8<--------------------------------------------
create table test (
test_id integer
);
insert into test (test_id) values (-2147483648);
create function print_test_id (integer) returns integer
AS '
DECLARE
tmp ALIAS FOR $1;
val integer;
BEGIN
select into val test_id from test where test_id = tmp;
return val;
END;
'
LANGUAGE plpgsql;
-- this doesn't work (and I think it should!)
SELECT print_test_id(-2147483648);
-- this is the workaround
SELECT print_test_id((-2147483648)::int);
-------------------------------------------->8
"Paul" <paul@allinea.com> writes:
> -- this doesn't work (and I think it should!)
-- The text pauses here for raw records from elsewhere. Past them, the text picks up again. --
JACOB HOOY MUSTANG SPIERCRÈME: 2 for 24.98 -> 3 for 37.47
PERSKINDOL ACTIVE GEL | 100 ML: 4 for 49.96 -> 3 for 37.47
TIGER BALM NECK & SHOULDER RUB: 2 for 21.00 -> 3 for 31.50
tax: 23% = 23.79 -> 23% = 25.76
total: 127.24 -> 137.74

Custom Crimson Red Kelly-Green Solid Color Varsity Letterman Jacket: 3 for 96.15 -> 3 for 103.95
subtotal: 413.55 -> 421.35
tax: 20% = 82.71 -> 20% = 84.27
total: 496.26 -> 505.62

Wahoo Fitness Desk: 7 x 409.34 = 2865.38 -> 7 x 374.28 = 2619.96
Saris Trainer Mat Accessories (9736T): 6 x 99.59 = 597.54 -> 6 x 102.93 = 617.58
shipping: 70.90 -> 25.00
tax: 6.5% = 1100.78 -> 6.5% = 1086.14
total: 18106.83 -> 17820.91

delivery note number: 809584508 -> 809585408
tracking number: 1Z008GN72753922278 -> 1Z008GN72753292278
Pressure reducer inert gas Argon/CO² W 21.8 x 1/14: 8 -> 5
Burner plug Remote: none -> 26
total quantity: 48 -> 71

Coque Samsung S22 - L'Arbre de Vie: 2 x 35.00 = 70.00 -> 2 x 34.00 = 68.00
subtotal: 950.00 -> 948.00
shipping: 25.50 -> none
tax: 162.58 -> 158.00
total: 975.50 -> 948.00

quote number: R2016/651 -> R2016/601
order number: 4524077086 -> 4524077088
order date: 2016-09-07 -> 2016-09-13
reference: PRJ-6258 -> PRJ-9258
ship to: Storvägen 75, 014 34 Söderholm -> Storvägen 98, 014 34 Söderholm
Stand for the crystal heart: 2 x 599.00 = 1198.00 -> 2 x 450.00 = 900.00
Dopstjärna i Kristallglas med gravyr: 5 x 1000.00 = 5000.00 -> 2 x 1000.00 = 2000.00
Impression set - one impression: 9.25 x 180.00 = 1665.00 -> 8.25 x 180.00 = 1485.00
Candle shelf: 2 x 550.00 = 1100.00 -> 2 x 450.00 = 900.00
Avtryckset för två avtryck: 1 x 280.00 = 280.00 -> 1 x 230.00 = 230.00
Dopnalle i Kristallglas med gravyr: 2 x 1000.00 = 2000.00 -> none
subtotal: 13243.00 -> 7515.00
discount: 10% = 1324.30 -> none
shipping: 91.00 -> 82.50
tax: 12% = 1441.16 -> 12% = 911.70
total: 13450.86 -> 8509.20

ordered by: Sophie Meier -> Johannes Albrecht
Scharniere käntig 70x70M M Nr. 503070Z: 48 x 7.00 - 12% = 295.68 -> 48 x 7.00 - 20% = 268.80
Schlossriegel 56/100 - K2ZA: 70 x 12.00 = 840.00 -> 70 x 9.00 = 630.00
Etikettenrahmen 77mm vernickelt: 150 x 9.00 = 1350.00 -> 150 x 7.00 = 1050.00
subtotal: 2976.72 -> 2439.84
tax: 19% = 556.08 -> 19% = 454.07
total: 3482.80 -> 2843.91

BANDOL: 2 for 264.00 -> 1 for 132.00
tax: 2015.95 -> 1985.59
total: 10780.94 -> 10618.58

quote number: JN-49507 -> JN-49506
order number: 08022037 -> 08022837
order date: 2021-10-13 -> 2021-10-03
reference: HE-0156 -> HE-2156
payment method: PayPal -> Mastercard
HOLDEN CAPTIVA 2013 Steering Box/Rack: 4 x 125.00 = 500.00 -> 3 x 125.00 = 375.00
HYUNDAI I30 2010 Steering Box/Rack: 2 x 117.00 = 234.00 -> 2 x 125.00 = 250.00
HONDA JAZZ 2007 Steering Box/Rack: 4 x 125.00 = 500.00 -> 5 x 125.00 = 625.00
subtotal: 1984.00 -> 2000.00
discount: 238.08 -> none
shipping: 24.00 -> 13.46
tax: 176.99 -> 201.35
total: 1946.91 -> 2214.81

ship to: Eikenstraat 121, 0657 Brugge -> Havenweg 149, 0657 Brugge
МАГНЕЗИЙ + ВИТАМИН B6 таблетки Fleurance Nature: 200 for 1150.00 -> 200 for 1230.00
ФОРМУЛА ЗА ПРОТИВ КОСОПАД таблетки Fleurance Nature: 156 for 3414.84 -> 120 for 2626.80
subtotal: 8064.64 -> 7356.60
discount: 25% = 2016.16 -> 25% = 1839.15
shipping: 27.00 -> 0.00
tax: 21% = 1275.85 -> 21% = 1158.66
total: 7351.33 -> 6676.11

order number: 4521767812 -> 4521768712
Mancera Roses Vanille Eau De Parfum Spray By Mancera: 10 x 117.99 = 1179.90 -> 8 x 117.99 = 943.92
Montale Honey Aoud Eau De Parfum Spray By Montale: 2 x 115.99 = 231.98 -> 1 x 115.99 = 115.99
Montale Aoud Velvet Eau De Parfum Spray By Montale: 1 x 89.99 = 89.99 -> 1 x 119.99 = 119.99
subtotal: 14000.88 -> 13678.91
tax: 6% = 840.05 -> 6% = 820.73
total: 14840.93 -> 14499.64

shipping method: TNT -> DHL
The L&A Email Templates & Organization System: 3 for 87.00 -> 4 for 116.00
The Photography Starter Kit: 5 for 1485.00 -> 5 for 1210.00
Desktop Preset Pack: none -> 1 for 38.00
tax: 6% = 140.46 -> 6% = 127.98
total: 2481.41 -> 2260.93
> SELECT print_test_id(-2147483648);
"2147483648" isn't an integer constant; it's int8, and therefore so
is the result of the minus operator. Sorry, this isn't going to
change.
regards, tom lane
Paul Edwards <paul@allinea.com> writes:
> Also, just as an experiment I tried the minimum limit for bigint (see
> attached file). It seems that I do not need to cast for negative limit
> which is inconsistent since 9223372036854775808 is not a bigint (when
> -9223372036854775808 is). Therefore the type wasn't necessarily
> determined before the unary operator.
Really? [ tries it ... then reads some code ... ]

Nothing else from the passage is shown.